++++ Data supplied

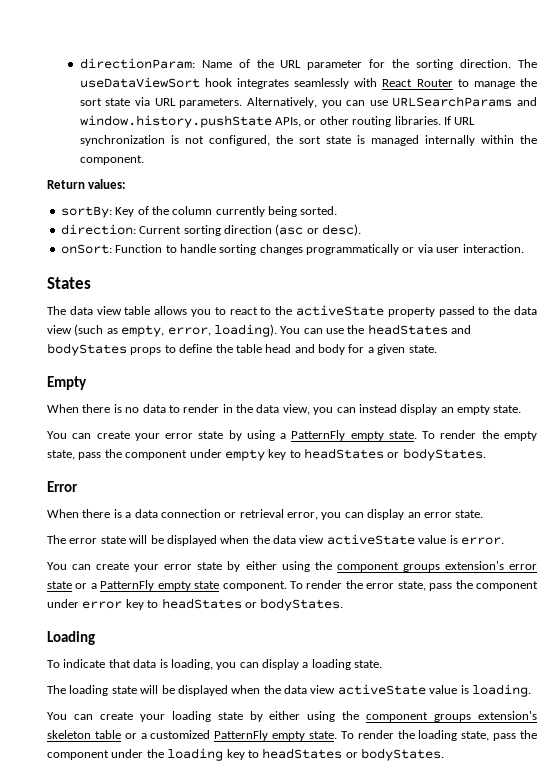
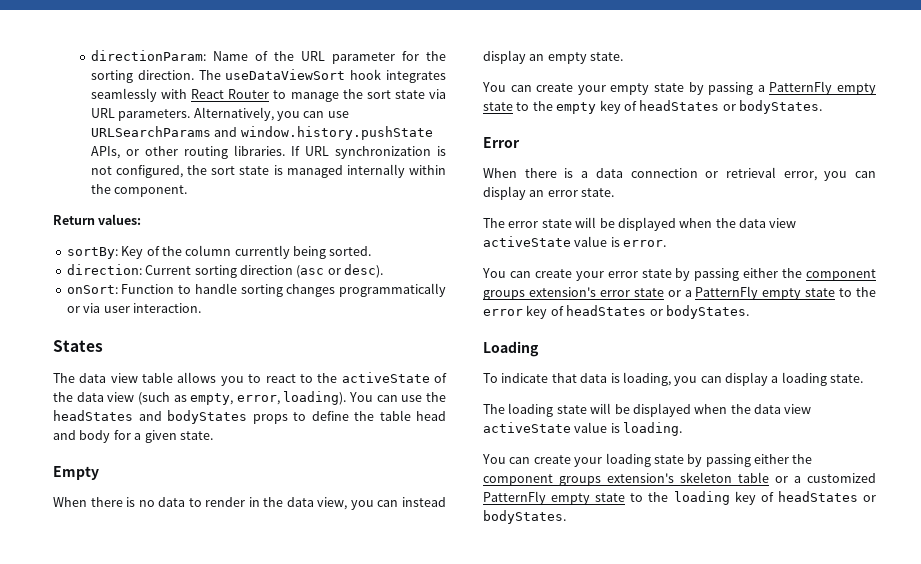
- The data view table allows you to react to the activeState property passed to the data view (such as empty, error, loading).
+ The data view table allows you to react to the activeState of the data view (such as empty, error, loading).
- You can create your error state by using a PatternFly empty state. To render the empty state, pass the component under empty key to headStates or bodyStates.
+ You can create your empty state by passing a PatternFly empty state to the empty key of headStates or bodyStates.
- You can create your error state by either using the component groups extension's error state or a PatternFly empty state component. To render the error state, pass the component under error key to headStates or bodyStates.
+ You can create your error state by passing either the component groups extension's error state or a PatternFly empty state to the error key of headStates or bodyStates.
- You can create your loading state by either using the component groups extension's skeleton table or a customized PatternFly empty state. To render the loading state, pass the component under the loading key to headStates or bodyStates.
+ You can create your loading state by passing either the component groups extension's skeleton table or a customized PatternFly empty state to the loading key of headStates or bodyStates.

++++++++

What you have to do: Starting from the line with "the activeState of" and ending with the final line of the data, quote every line exactly, both ends included.

Exercise answer:
+ The data view table allows you to react to the activeState of the data view (such as empty, error, loading).
- You can create your error state by using a PatternFly empty state. To render the empty state, pass the component under empty key to headStates or bodyStates.
+ You can create your empty state by passing a PatternFly empty state to the empty key of headStates or bodyStates.
- You can create your error state by either using the component groups extension's error state or a PatternFly empty state component. To render the error state, pass the component under error key to headStates or bodyStates.
+ You can create your error state by passing either the component groups extension's error state or a PatternFly empty state to the error key of headStates or bodyStates.
- You can create your loading state by either using the component groups extension's skeleton table or a customized PatternFly empty state. To render the loading state, pass the component under the loading key to headStates or bodyStates.
+ You can create your loading state by passing either the component groups extension's skeleton table or a customized PatternFly empty state to the loading key of headStates or bodyStates.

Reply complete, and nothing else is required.